COVID-19: Vulnerable Aucklanders Forced To Give Up Waiting For Vaccination Due To Queues, Confusion At Vaccination Sites


Outside a busy vaccination site on Friday, Newshub attempted to interview a woman who had not yet been vaccinated. Newshub was not on site grounds, but across the road on a trail.

However, tensions began to mount when the security guard claimed that Newshub was “disrupting” vaccination efforts.

The woman and her partner had made an appointment, but left due to queues and confusion over parking.

“Appalling, appalling – but that’s this government for you, isn’t it,” the woman said.

“They had a year to plan this. They didn’t even involve the local doctors in the injections,” her partner said.

At another Mount Wellington site, people lined up outside for hours.

But Mary Winton’s husband couldn’t. He didn’t want to miss an appointment with a specialist, so he left without receiving the critically important injection.

“It took all morning and in the end my husband had to give up to go to his hospital appointment. So now I’m standing by the side of the road, waiting for a cab,” Winton, a Bucklands Beach resident, Newshub says.

Wendy Lelo, a resident of Mount Wellington, arrived on time for her date on Thursday, but decided it wasn’t worth it after speaking to a manager.

“I said I had a meeting at 1 pm and he said, ‘Well, my dear, you could go stand in line, but you could wait five hours,” Lelo said.

She changed reservations for a second attempt, but worries the delays may put others off.

“I think we’re wasting the vaccines.

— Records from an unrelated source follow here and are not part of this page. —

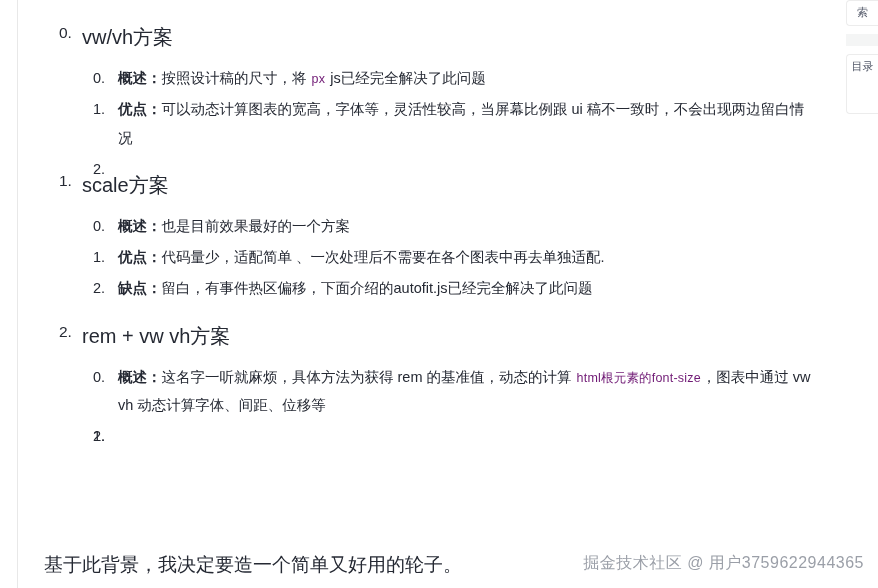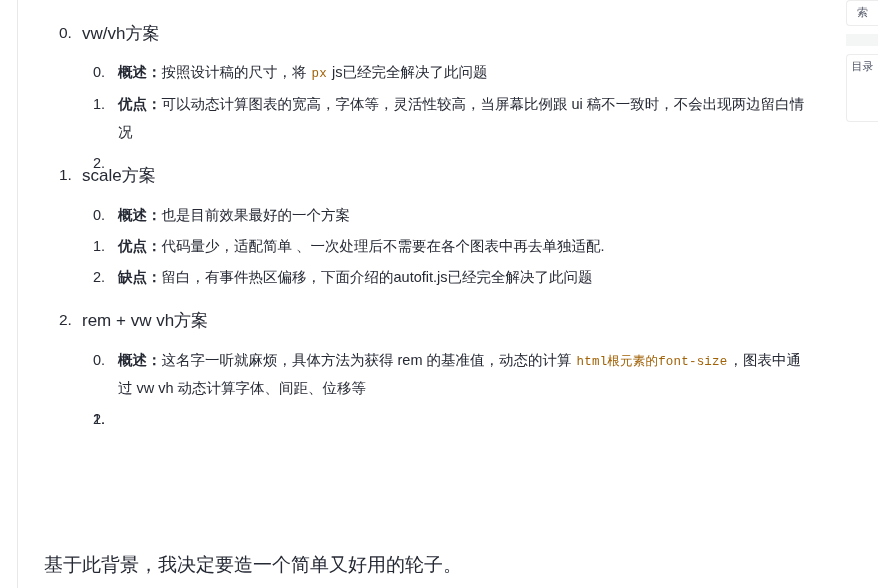--- a/index.html
+++ b/index.html
@@ -63,7 +63,7 @@
     font-size: 15.5px;
   }
   .lvl1 > li > .label {
-    font-size: 17px;
+    font-size: 20px;
     color: #252933;
   }
   .lvl2 {

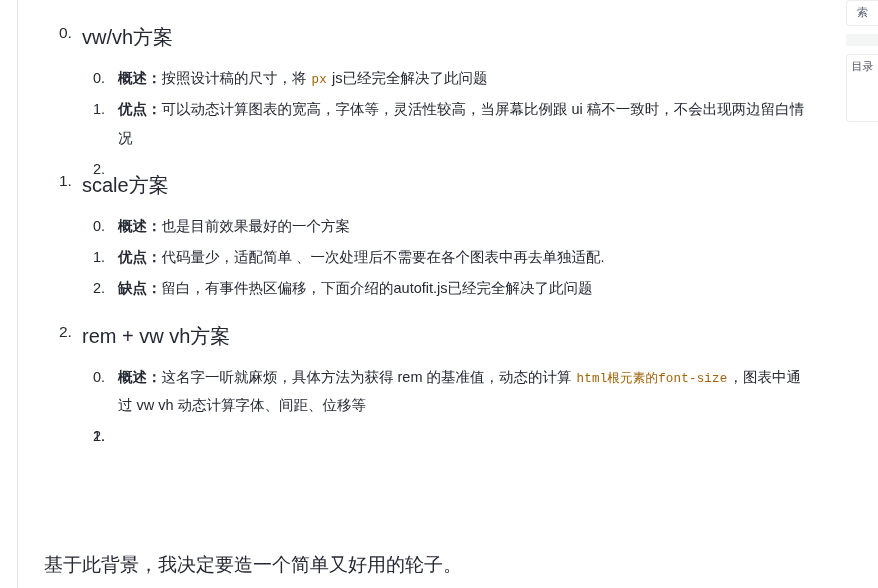--- a/index.html
+++ b/index.html
@@ -134,7 +134,7 @@
     overflow: hidden;
   }
   .side-card.one { top: 0px; height: 26px; }
-  .side-card.two { top: 54px; height: 68px; }
+  .side-card.two { top: 54px; height: 60px; }
   .side-bar {
     position: absolute;
     right: 0;

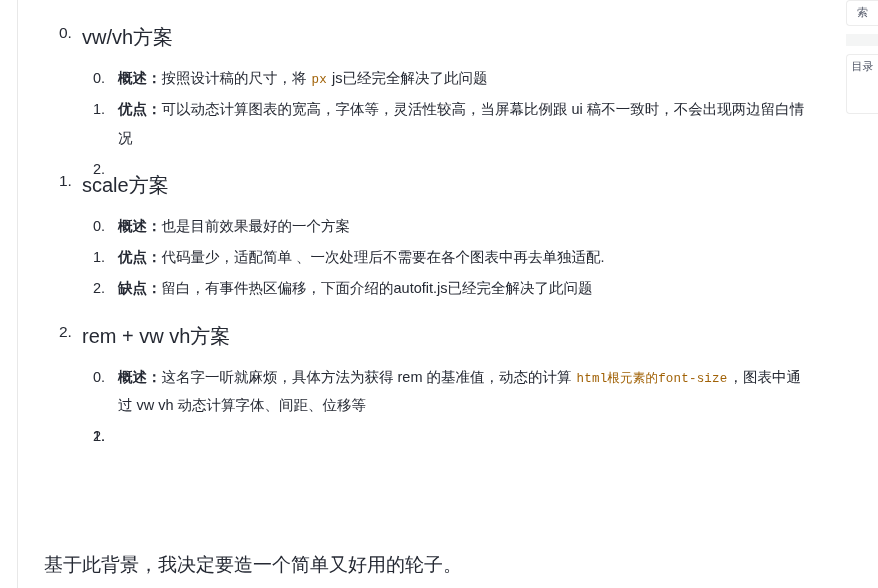--- a/index.html
+++ b/index.html
@@ -93,8 +93,8 @@
     margin-top: 32px;
   }
   code.inline {
-    font-family: Liberation Mono, monospace;
-    color: #a16207;
+    font-family: Liberation Sans, sans-serif;
+    color: #701a75;
     background: transparent;
     font-size: 12.5px;
     padding: 0 1px;

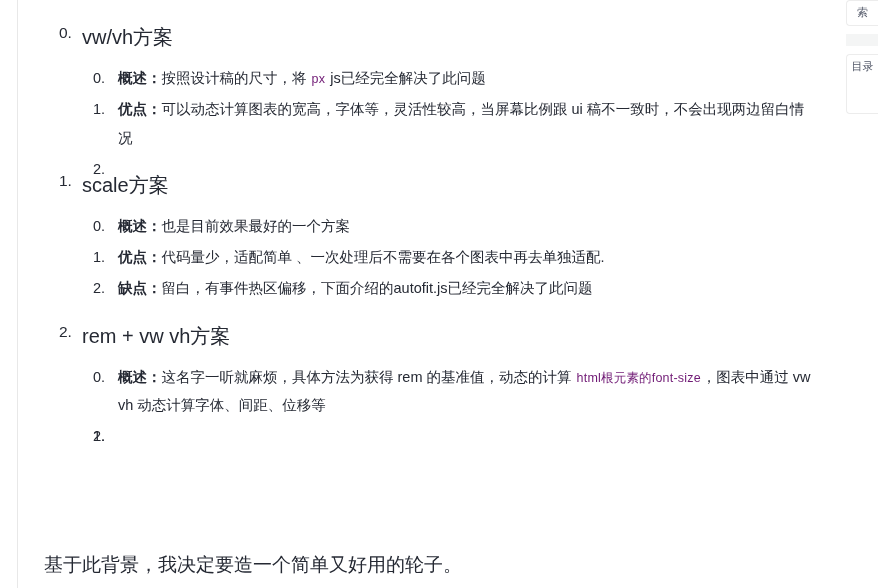--- a/index.html
+++ b/index.html
@@ -190,6 +190,7 @@
     <div class="side-card two">目录</div>
   </div>
 
+  <div class="watermark">掘金技术社区 @ 用户3759622944365</div>
 
 </div>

I don’t think the left hand knows what the right hand is doing right now.”

The District Health Board (DHB) says it is working on it.

“We are very sorry for the inconvenience people have encountered today. This is the largest logistics exercise ever undertaken by the health system,” Matt Hannant, COVID-19 vaccination program director, told Newshub. from Auckland.

Part of the problem is that the DHB has allowed South Auckland walk-in tours to two sites, competing with those who have made reservations.

“It’s great that they’re full. We want people to be able to access their vaccines,” Hannant said.

“People can make a reservation. It’s always the best way to go.”

But as Lelo’s booking experience has shown, making an appointment isn’t always the best way to go.

Royal New Zealand College of General Practitioners medical director Bryan Betty says the problem with the current system is that it’s too centralized – and there aren’t enough access points to receive the jab .

GPs were told they would be needed for vaccine rollout by July, but Betty says doctors have received “very little” information on how it will work, how vaccines will be distributed, or how much. of doses clinics will receive.

A spokesperson for the Department of Health said their “vision” was for doctors and pharmacists to help with the deployment, but couldn’t explain why they were being left until July to get involved.